* Instructions to follow
Tally the lines of the data that include the word "didPropsChange" and state the total, nothing else.

[[ Source information open ]]

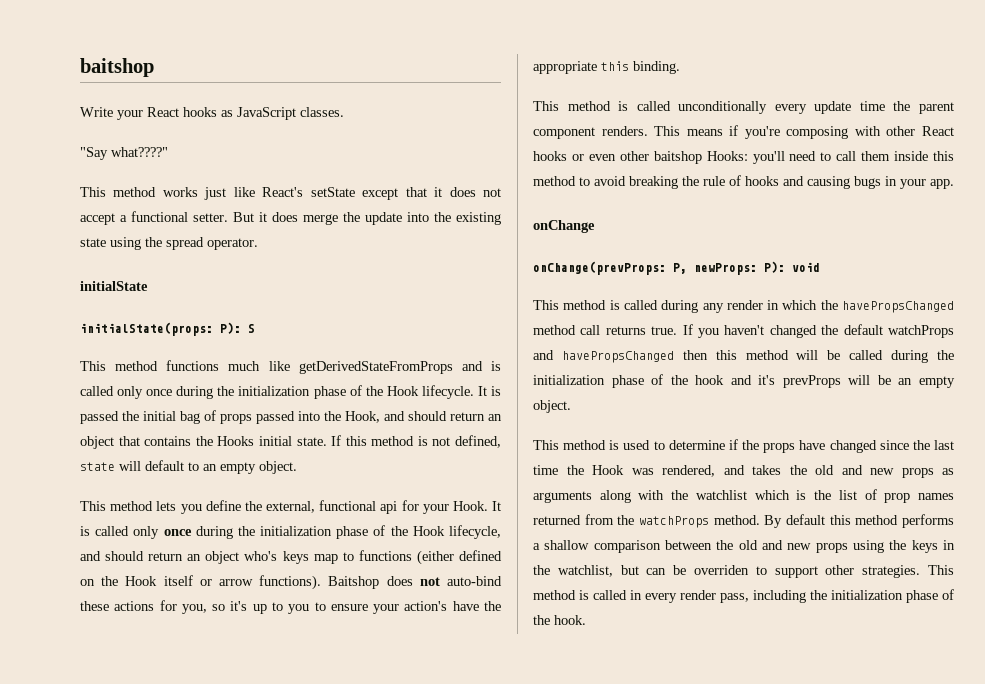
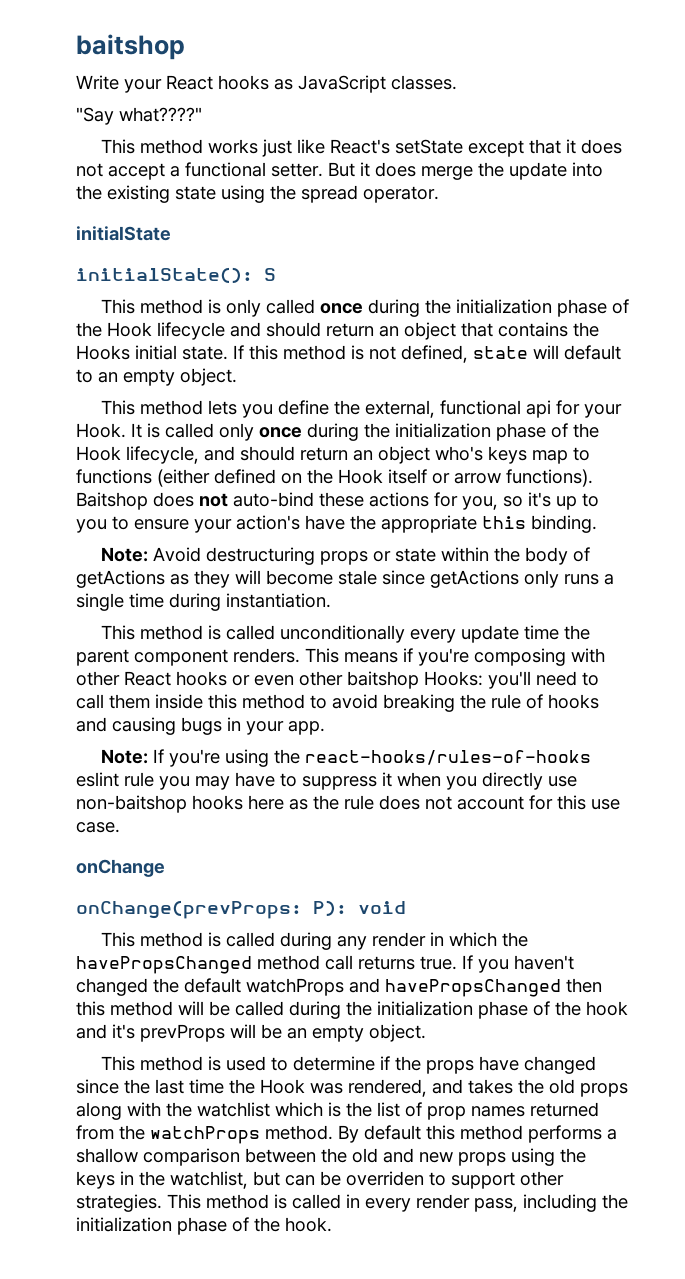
[80,322,241,336] initialState(props: P): -> [76,267,253,283] initialState():
[166,360,501,374] [80,385,501,399] [80,410,380,424] functions much like getDerivedStateFromProps and is called only once during the initialization phase of the Hook lifecycle. It is passed the initial bag of props passed into the Hook, -> [207,299,629,317] [76,322,225,340] is only called once during the initialization phase of the Hook lifecycle
(680, 67) none -> [100,547,590,565] [76,570,614,588] [76,593,331,611] // Note: Avoid destructuring props or state within the body of getActions as they will become stale since getActions only runs a single time during instantiation.
(954, 184) none -> [100,749,591,767] [76,772,577,790] [76,795,620,813] [76,822,120,833] // Note: If you're using the react-hooks/rules-of-hooks eslint rule you may have to suppress it when you directly use non-baitshop hooks here as the rule does not account for this use case.
[673,263,757,275] P, newProps: -> (302, 909) none
[841,465,954,478] [533,491,592,503] and new props as arguments -> [580,1083,628,1097] props

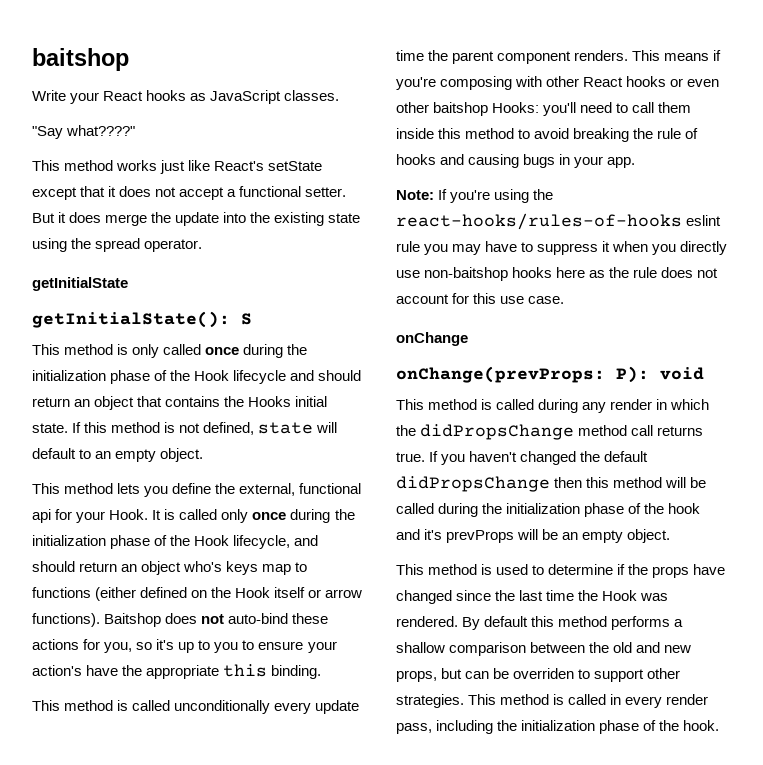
[76,226,171,241] [76,267,253,283] initialState // initialState(): -> [32,277,128,291] [32,311,230,328] getInitialState // getInitialState():
[100,547,590,565] [76,570,614,588] [76,593,331,611] // Note: Avoid destructuring props or state within the body of getActions as they will become stale since getActions only runs a single time during instantiation. -> (322, 672) none
[76,956,252,974] havePropsChanged -> [420,424,575,440] didPropsChange
[246,978,561,997] watchProps and havePropsChanged -> [396,476,550,492] didPropsChange
[348,1079,628,1097] [76,1102,599,1120] [76,1125,333,1144] rendered, and takes the old props along with the watchlist which is the list of prop names returned from the watchProps method. -> [396,616,458,627] rendered.
[458,1148,586,1166] [76,1171,248,1189] props using the keys in the watchlist, -> [396,670,437,682] props,

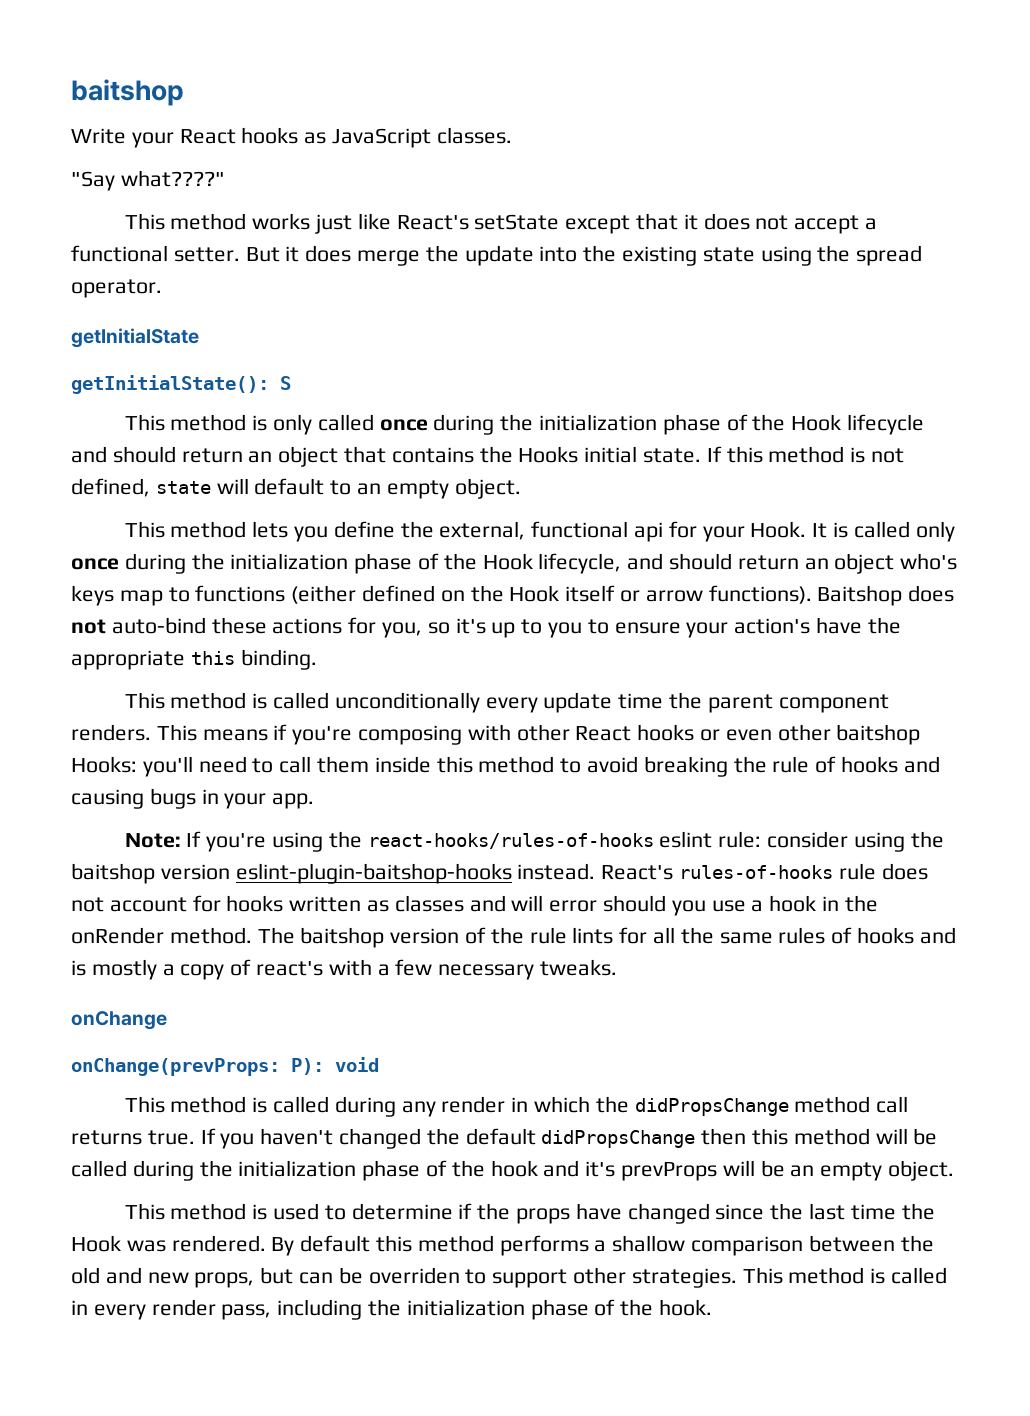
[396,241,728,255] [396,267,630,281] rule you may have to suppress it when you directly use non-baitshop hooks here as the -> [718,831,944,852] [71,863,834,884] rule: consider using the baitshop version eslint-plugin-baitshop-hooks instead. React's rules-of-hooks
[473,293,565,304] this use case. -> [226,895,878,916] [71,927,956,948] [71,959,618,980] hooks written as classes and will error should you use a hook in the onRender method. The baitshop version of the rule lints for all the same rules of hooks and is mostly a copy of react's with a few necessary tweaks.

[[ Source information closed ]]

* Exercise output
2